EXERCISE >> Once the line containing "2016, 10:48:19 PM</span>" is located in the records below, repeat it and all lines that follow it exactly, leaving out any picture.

Recorded data
• • • •

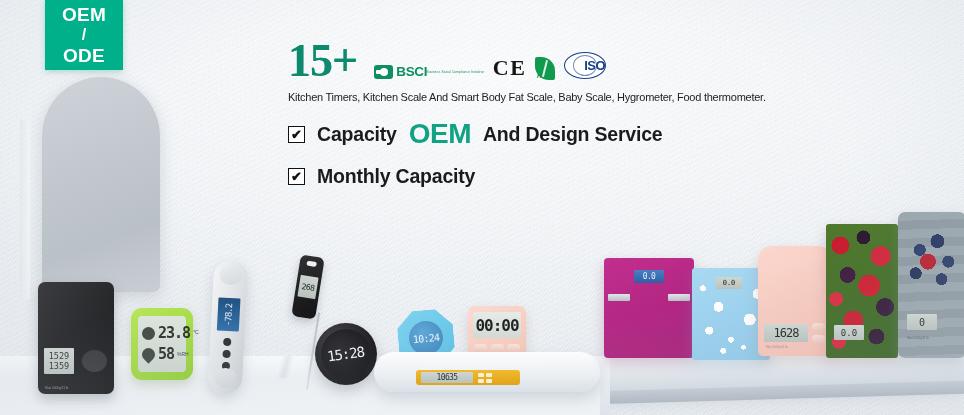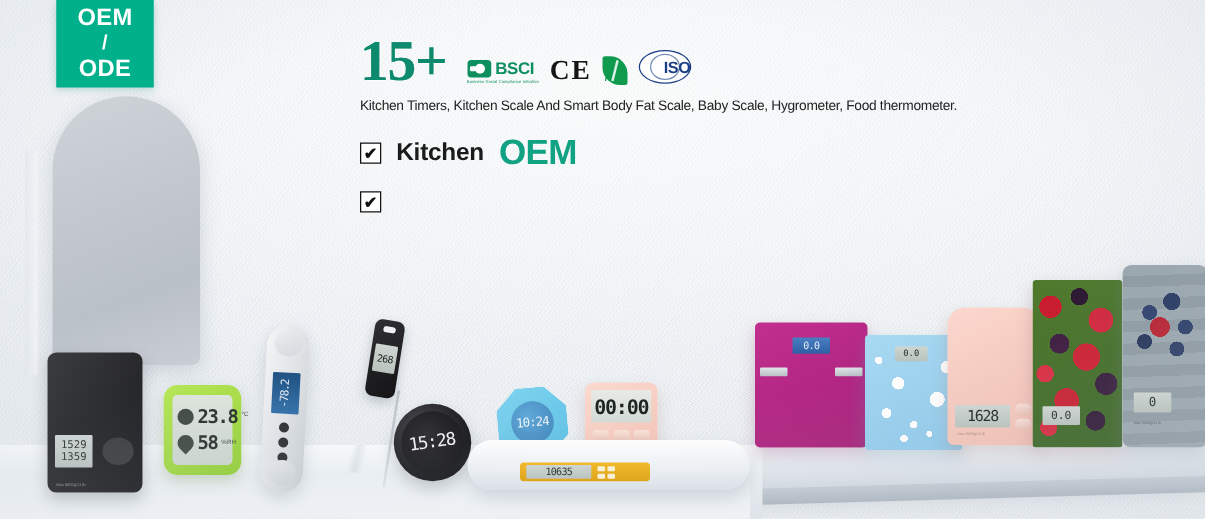"15+" .copy { top: 26px -> 38px }
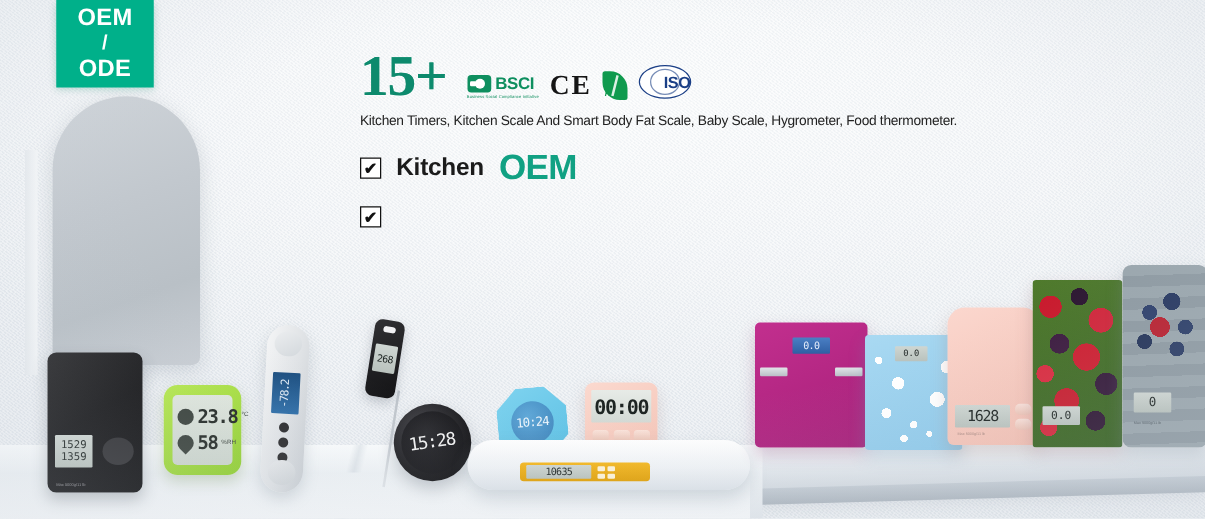"BSCI" .bsci { align-items: none -> center; flex-direction: column -> row }
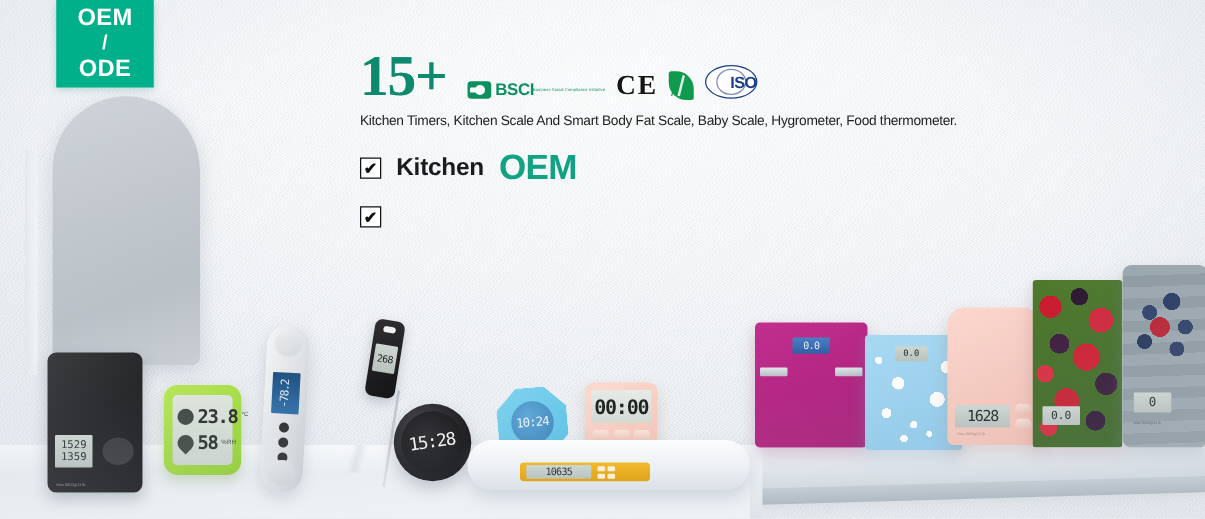"Kitchen" span.f1-pre { text: Kitchen -> Capacity }
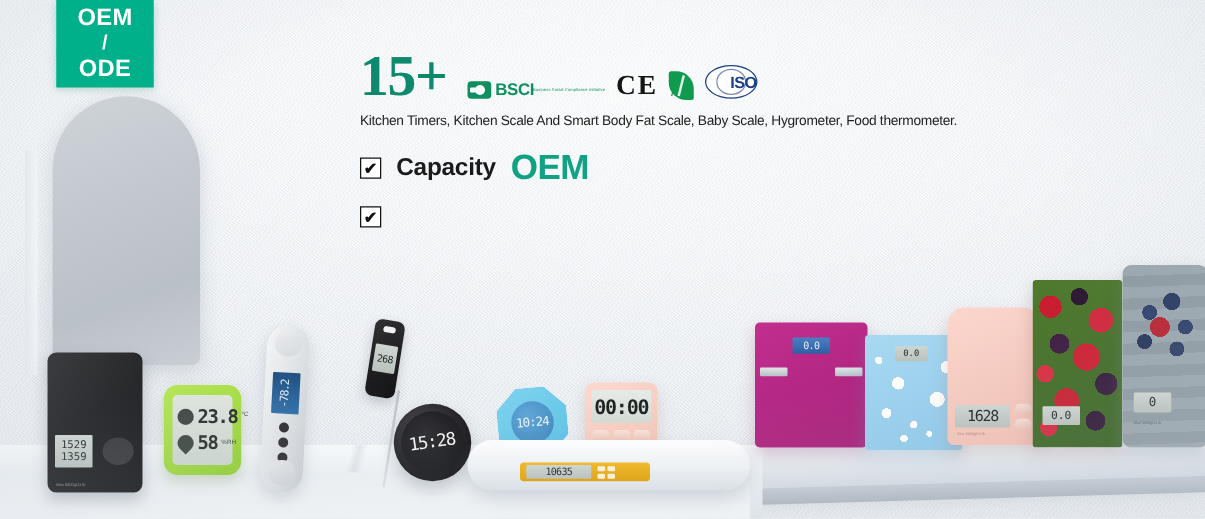"And Design Service" span.f1-post { html: none -> <span>And Design Service</span> }
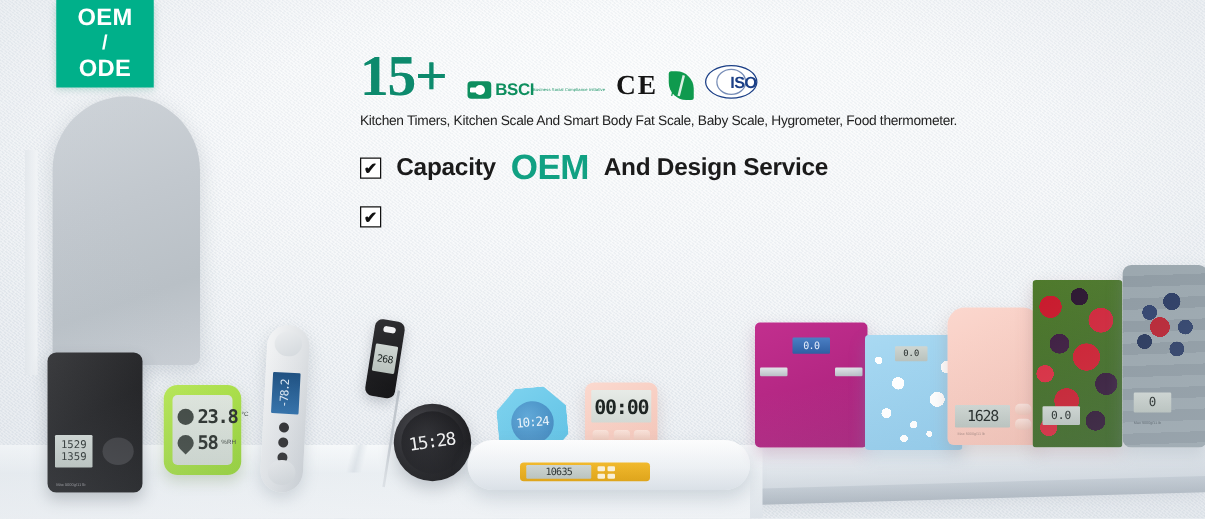"Monthly Capacity" span.f2-post { html: none -> <span>Monthly Capacity</span> }
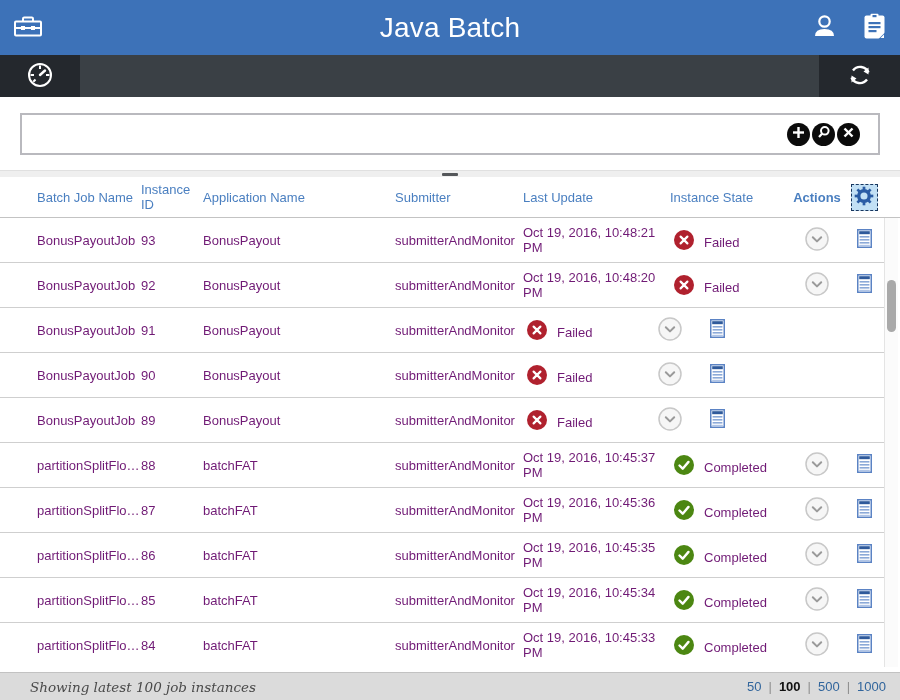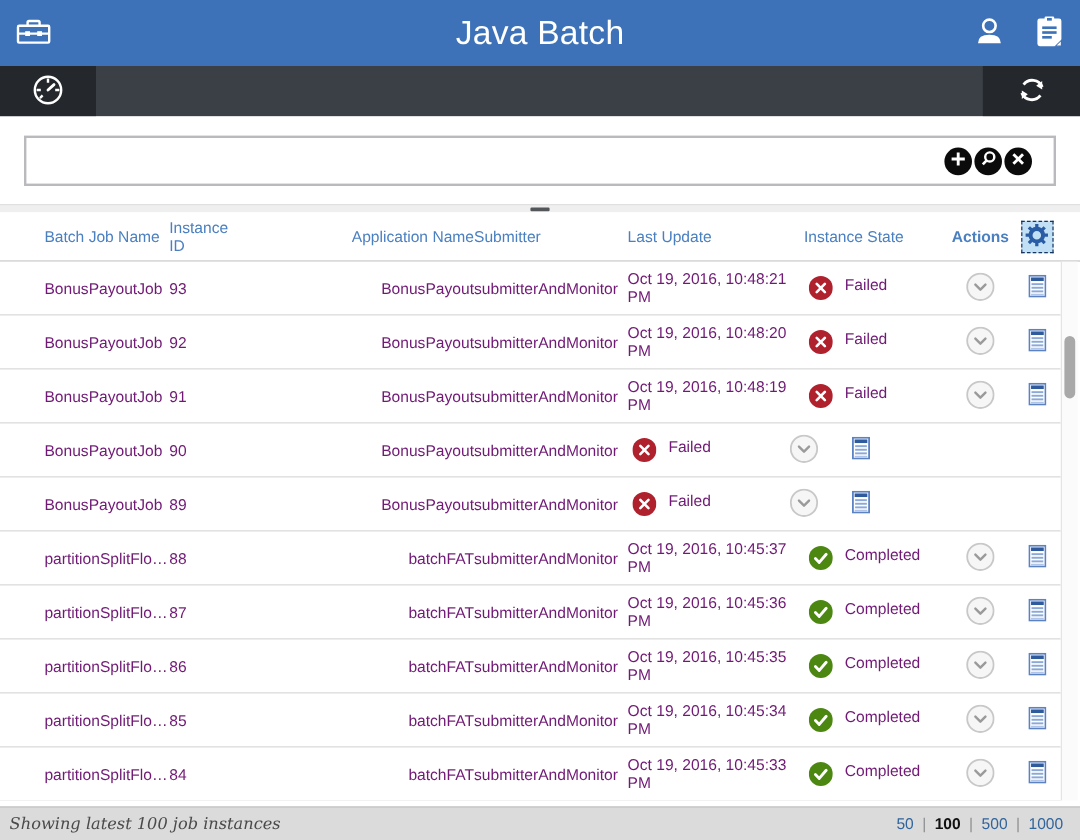"Application Name" .c-app { text-align: right -> none }
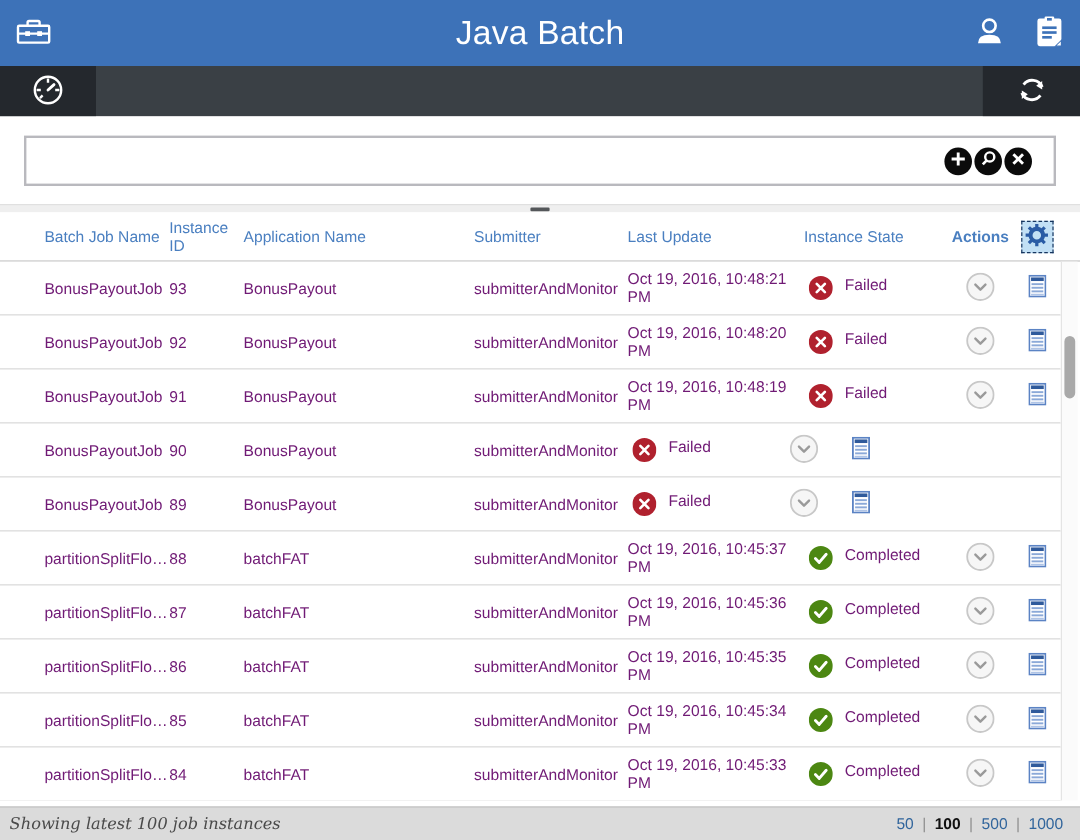"Failed" .trow .c-state { align-items: flex-start -> flex-end }
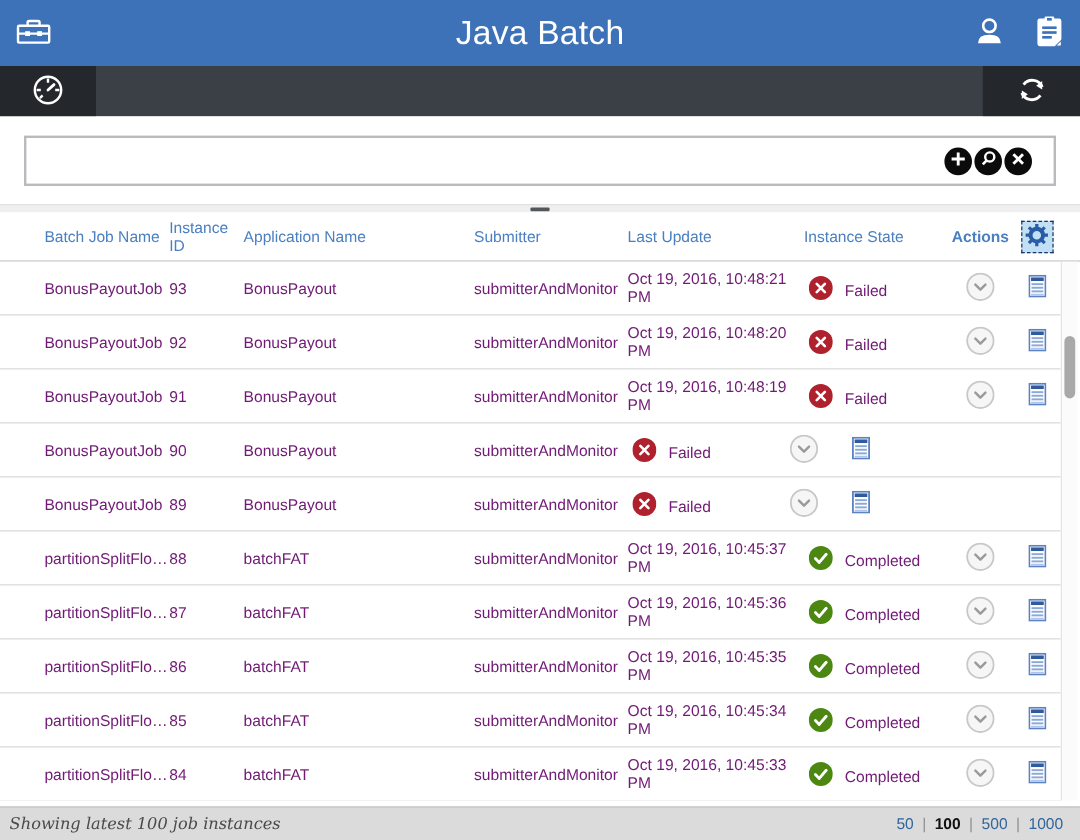"Oct 19, 2016, 10:48:19 PM" span.c-upd { html: <span>Oct 19, 2016, 10:48:19 PM</span> -> none }
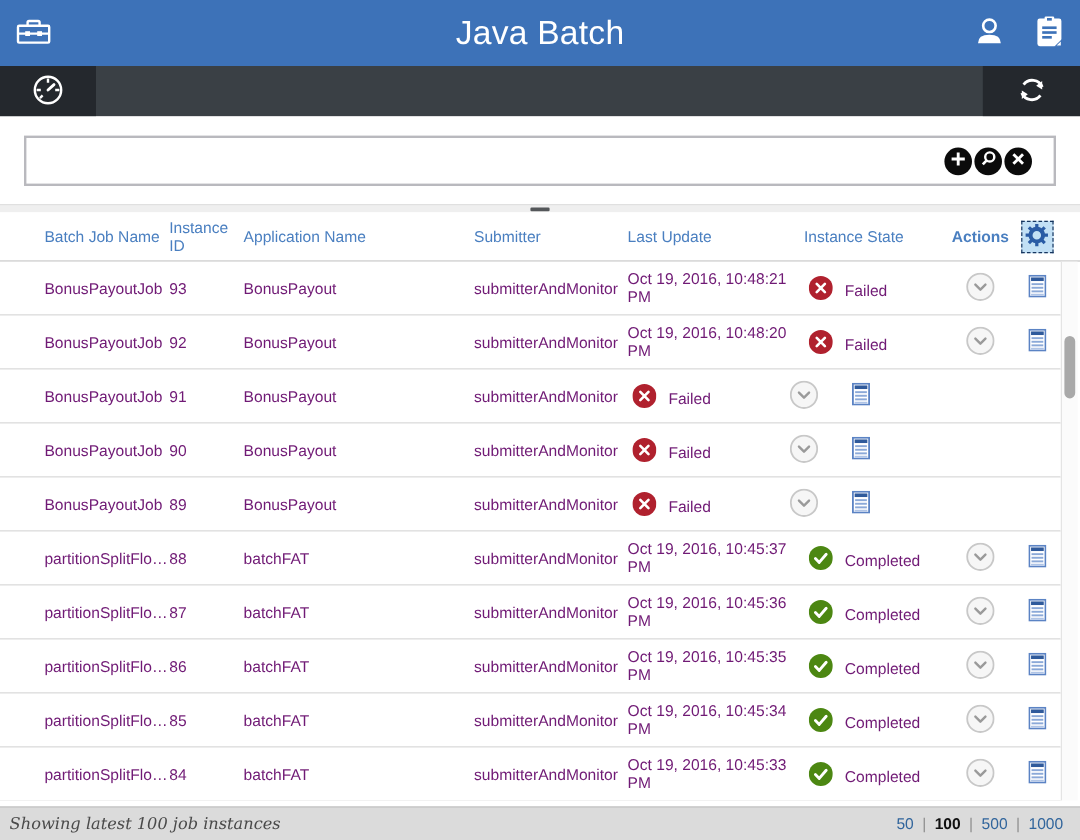"Showing latest 100 job instances" .footerbar { padding: 0 14px 0 8px -> 0 14px 0 30px }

• • • •

SOLUTION FOR THIS EXERCISE >>
"Oct 19, 2016, 10:48:19 PM" span.c-upd { html: <span>Oct 19, 2016, 10:48:19 PM</span> -> none }
"Showing latest 100 job instances" .footerbar { padding: 0 14px 0 8px -> 0 14px 0 30px }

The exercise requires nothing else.